GTp 5.5 is this SPUD?

Apr 28

Written By Kenny .

GPT-5.5, Legal Reasoning, and the Self-Critique Question

OpenAI’s GPT-5.5 release came with a claim that should matter to lawyers more than almost any feature demo: stronger internal chain-of-thought reasoning, including the ability to refine its reasoning process, try different strategies, and recognize mistakes before answering. OpenAI describes GPT-5.5 as a reasoning model trained to “think before” it answers, producing a long internal chain of thought and learning through training to refine that process.

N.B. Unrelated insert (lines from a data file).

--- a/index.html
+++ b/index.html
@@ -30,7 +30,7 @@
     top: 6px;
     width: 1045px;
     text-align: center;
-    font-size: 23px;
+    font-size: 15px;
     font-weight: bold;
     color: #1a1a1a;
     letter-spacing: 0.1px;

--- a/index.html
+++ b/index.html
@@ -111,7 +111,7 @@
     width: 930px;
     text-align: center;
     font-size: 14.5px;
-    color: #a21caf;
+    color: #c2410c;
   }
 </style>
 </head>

That is not the same as giving the user a fully transparent transcript of the model’s reasoning. But it does describe a more capable internal reasoning process, and that is where the legal significance begins.

Most public coverage of GPT-5.5 has focused on coding, computer use, agentic workflows, and benchmark leadership. That is understandable. Those are the communities stress-testing frontier models most aggressively. But for lawyers, the most important question is narrower and more consequential.

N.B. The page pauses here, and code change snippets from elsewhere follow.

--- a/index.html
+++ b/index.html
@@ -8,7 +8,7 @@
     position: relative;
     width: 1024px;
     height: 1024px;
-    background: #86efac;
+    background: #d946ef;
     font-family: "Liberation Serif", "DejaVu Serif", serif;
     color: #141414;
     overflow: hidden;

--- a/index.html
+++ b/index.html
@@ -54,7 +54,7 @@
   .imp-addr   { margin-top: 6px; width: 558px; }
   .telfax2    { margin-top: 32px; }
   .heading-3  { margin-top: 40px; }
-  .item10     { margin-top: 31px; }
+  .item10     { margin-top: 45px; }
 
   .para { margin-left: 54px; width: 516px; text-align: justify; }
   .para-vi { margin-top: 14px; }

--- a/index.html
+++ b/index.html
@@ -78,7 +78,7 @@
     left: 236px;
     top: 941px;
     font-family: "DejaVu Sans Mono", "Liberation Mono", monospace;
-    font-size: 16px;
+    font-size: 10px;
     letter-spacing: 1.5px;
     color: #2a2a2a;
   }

Can the model catch a bad legal step before it poisons the rest of the analysis?

Why this matters in law

Legal reasoning is not a single inference. It is a chain. Perhaps as much as any form of reasoning can be.

Duty, breach, causation, damages.

Jurisdiction, statutory trigger, exception, carve-out.

Controlling authority, distinguishable authority, persuasive authority, dicta.

Each step conditions the next. A wrong conclusion early in the chain does not stay isolated. It changes what the model looks for, how it reads the next authority, how it frames the facts, and how confidently it states the final answer.

That is why legal AI failure is different from many other knowledge-work failures. A bad restaurant recommendation is inconvenient. A bad spreadsheet formula may be expensive. But a hallucinated case, a missed statutory exception, or a false statement about controlling authority can create client harm, sanctions exposure, malpractice risk, and professional-discipline concerns.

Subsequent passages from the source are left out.